Chromosome 17 open reading frame 75 is a protein that in humans is encoded by the C17orf75 gene.  C17orf75 is also known as SRI2 (sensitization to ricin complex subunit 2) and is a human protein encoding gene located at 17q11.2 on the complementary strand. The protein this gene encodes is also known as NJMU-R1. The C17orf75 gene is ubiquitously expressed at medium-low levels throughout the body and at slightly higher levels in the brain and testes. This protein is thought to be part of a complex associated with golgin-mediated vesicle capture.

Gene 
The C17orf75 gene spans from position 32,328,441 to position 32,342,173 with a length of 13,733 nucleotides. The length after intron excision is 4,547 nucleotides, and the coding sequence is 1,191 nucleotides in length. C17orf75 has 10 exons.

RNA 
C17orf75 has 4 transcript isoforms: C17orf75 and 3 predicted isoforms which are C17orf75 transcript variant X1 (4,568 nucleotides in length), C17orf75 transcript variant X2 (4,449 nucleotides in length), and C17orf75 transcript variant X3 (4,464 nucleotides in length).

Protein

Structure 

The primary isoform of the protein NJMU-R1 is 396 amino acids long. The theoretical isoelectric point for the protein NJMU-R1 is around 5, and its predicted molecular weight is around 44 kD. This protein has a leucine zipper that is predicted to contribute to a coiled coil in the protein's folded structure. The secondary structure of the protein is predicted to dominated by helices, with some beta sheets. 3 potential disulfide bridge sites via cysteine residues are predicted in the protein.

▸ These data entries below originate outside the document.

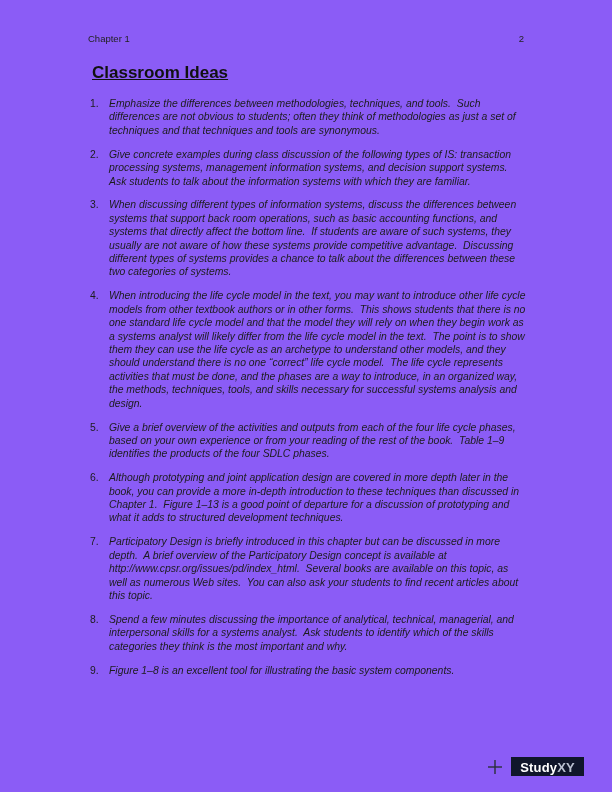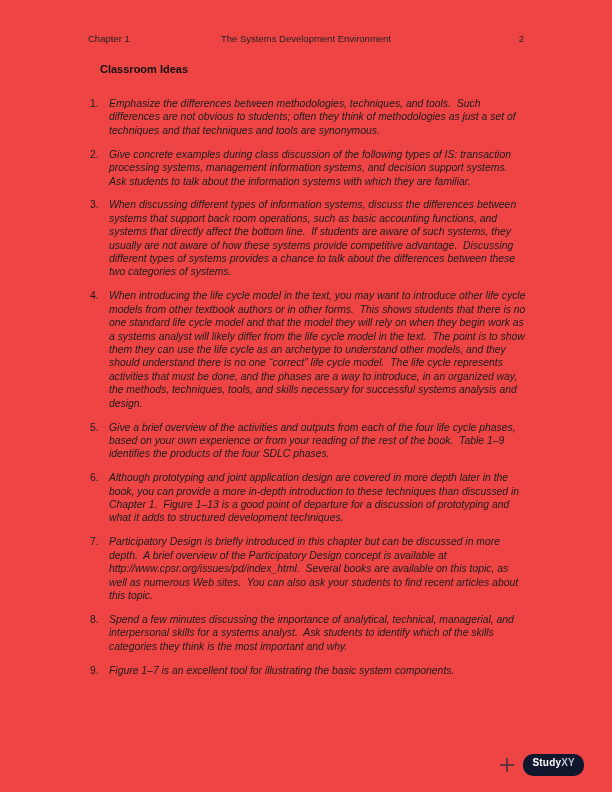--- a/index.html
+++ b/index.html
@@ -9,7 +9,7 @@
     width: 612px;
     height: 792px;
     margin: 0 auto;
-    background: #ef4444;
+    background: #8b5cf6;
     font-family: "Liberation Sans", sans-serif;
     color: #1b1b1b;
     overflow: hidden;

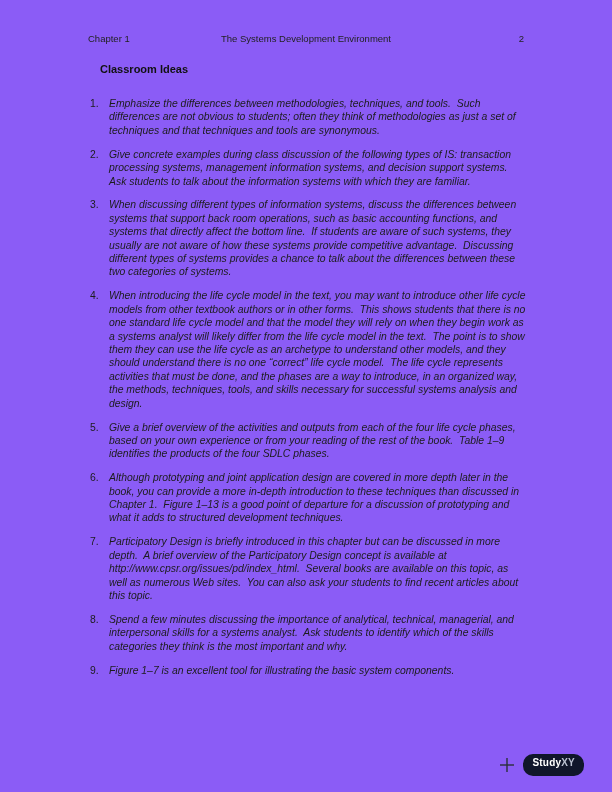--- a/index.html
+++ b/index.html
@@ -90,7 +90,6 @@
 
   <div class="header">
     <span class="header-left">Chapter 1</span>
-    <span class="header-center">The Systems Development Environment</span>
     <span class="header-right">2</span>
   </div>
 

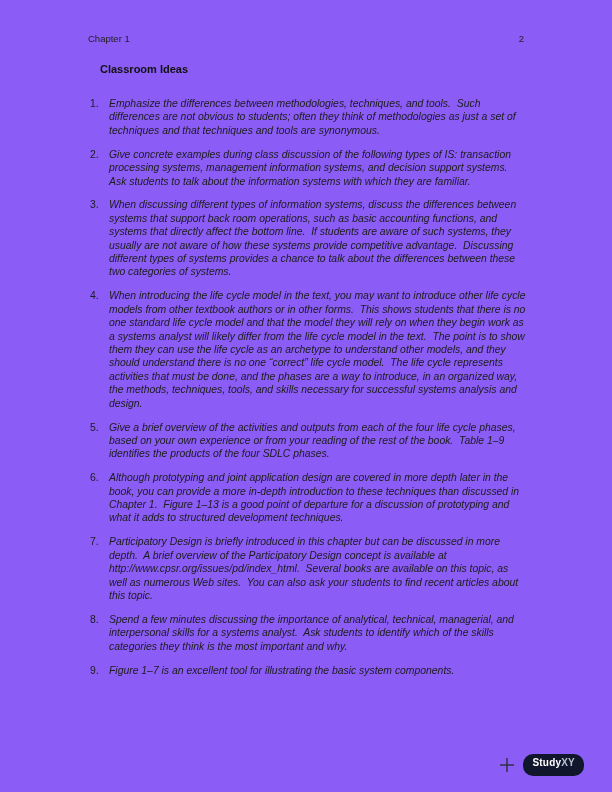--- a/index.html
+++ b/index.html
@@ -29,10 +29,11 @@
   .doc-title {
     position: absolute;
     top: 63px;
-    left: 100px;
-    font-size: 11px;
+    left: 92px;
+    font-size: 17px;
     font-weight: bold;
     color: #111;
+    text-decoration: underline;
   }
   .idea-list {
     position: absolute;

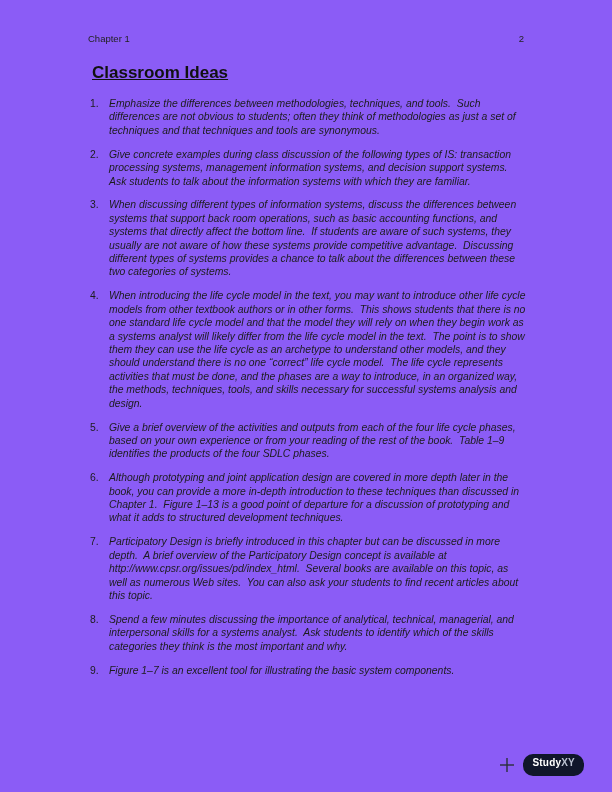--- a/index.html
+++ b/index.html
@@ -131,7 +131,7 @@
       </div>
       <div class="list-item">
         <div class="num">9.</div>
-        <div class="txt">Figure 1–7 is an excellent tool for illustrating the basic system components.</div>
+        <div class="txt">Figure 1–8 is an excellent tool for illustrating the basic system components.</div>
       </div>
     </div>
 

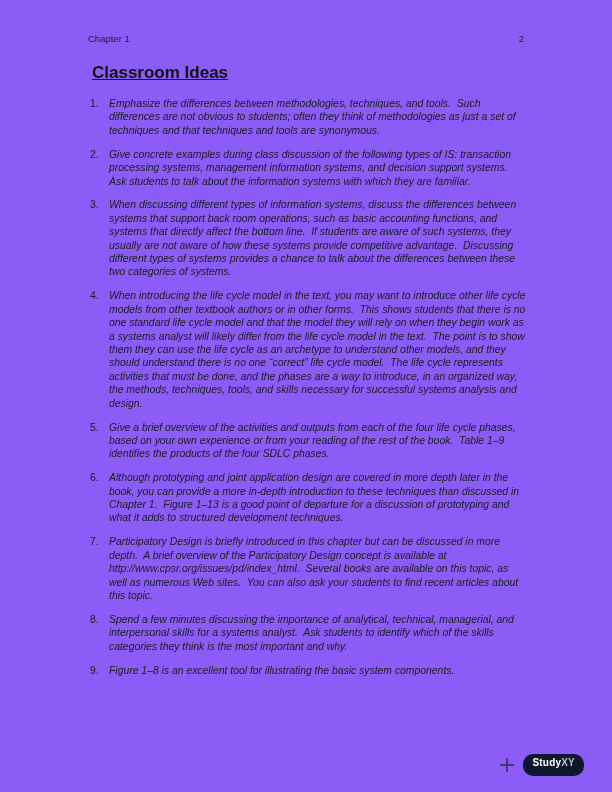--- a/index.html
+++ b/index.html
@@ -74,9 +74,9 @@
   }
   .brand-badge {
     background: #10162b;
-    border-radius: 10px;
-    padding: 4px 9px 8px 9px;
-    font-size: 10px;
+    border-radius: 0;
+    padding: 4px 9px 2px 9px;
+    font-size: 13px;
     font-weight: bold;
     letter-spacing: 0.2px;
     line-height: 1;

Post-Translational Modifications 
The protein NJMU-R1 has two experimentally determined serine phosphorylation sites near the N-terminus. Predicted post-translational modifications include tyrosine sulfation, O-linked glycosylation, and GPI anchor attachment.

Tissue Localization 
Immunohistochemistry staining images show moderate protein levels throughout mouse brain tissues, but the Purkinje layer in the cerebellum shows a distinctly high level of protein concentration, especially as compared to the neighboring granular layer. There are also high protein concentrations in the circumventricular organs of the mouse brain.

Cellular Localization 
Within the cell, images have shown the protein to be clustered in the cytosol and near the Golgi apparatus. The PSORTII tool also predicts that this protein is localized to the cytosol.

Expression Data 
RNA sequencing data shows that C17orf75 is expressed highly in the testes, brain, and at moderately elevated levels in the kidney and thyroid. Microarray data shows that this gene is expressed ubiquitously in most tissues, with moderate-to-high expression in the brain and testes and moderate-to-low expression in all other tissues.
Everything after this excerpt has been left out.